= What you will do =
Find the line with "subtotal: 9300.37 -> 9624.12" in the listing below. Write it out exactly, along with every later line up to the final one.

= Input material =
+---+

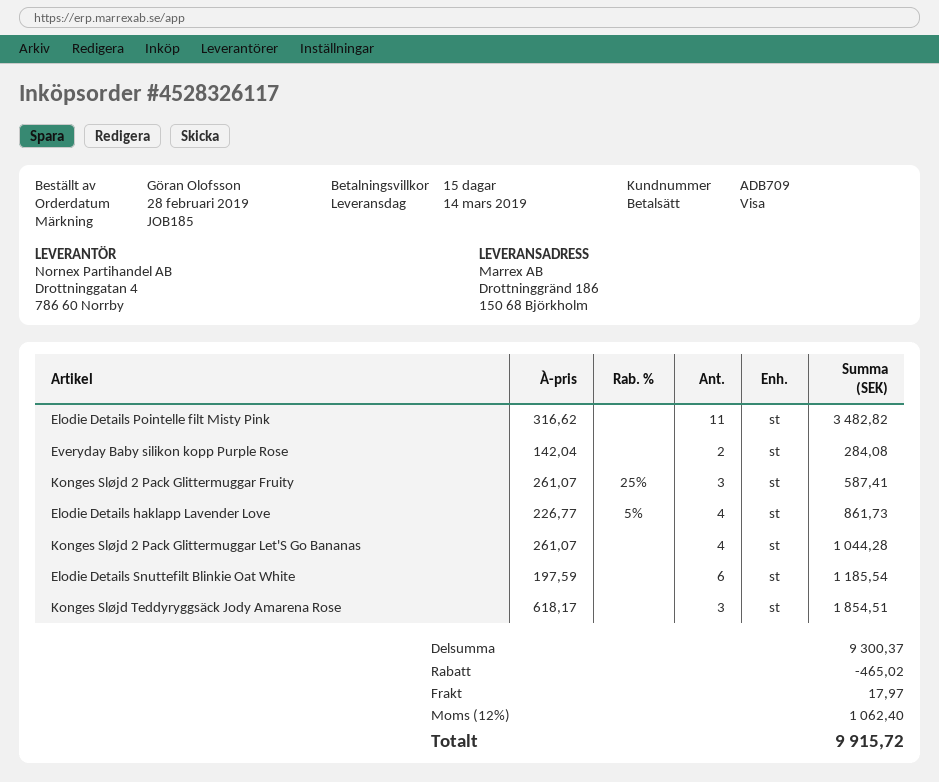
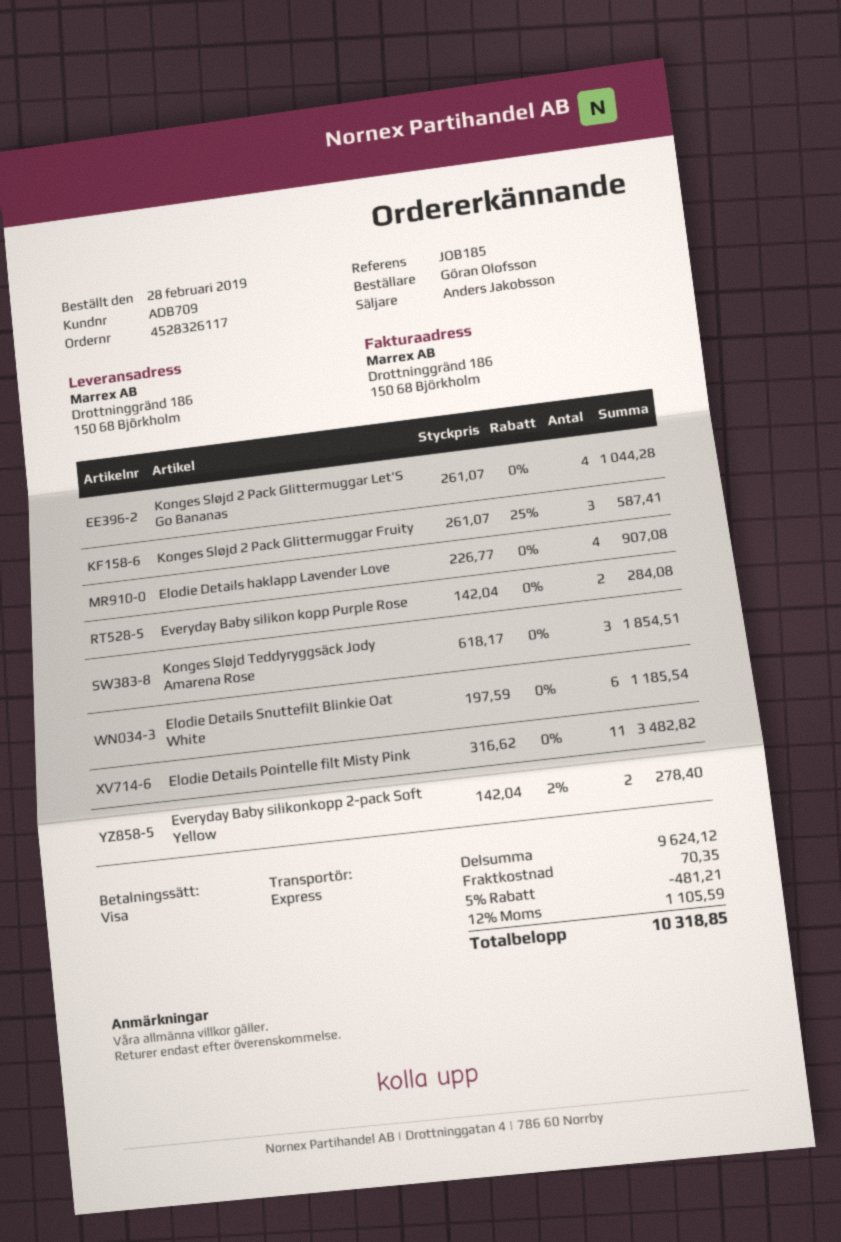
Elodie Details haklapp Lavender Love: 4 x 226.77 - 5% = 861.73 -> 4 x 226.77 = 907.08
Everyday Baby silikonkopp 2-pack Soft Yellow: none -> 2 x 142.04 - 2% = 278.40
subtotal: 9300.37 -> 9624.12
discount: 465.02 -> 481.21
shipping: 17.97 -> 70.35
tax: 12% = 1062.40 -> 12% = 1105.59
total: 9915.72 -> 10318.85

+---+

= Exercise response =
subtotal: 9300.37 -> 9624.12
discount: 465.02 -> 481.21
shipping: 17.97 -> 70.35
tax: 12% = 1062.40 -> 12% = 1105.59
total: 9915.72 -> 10318.85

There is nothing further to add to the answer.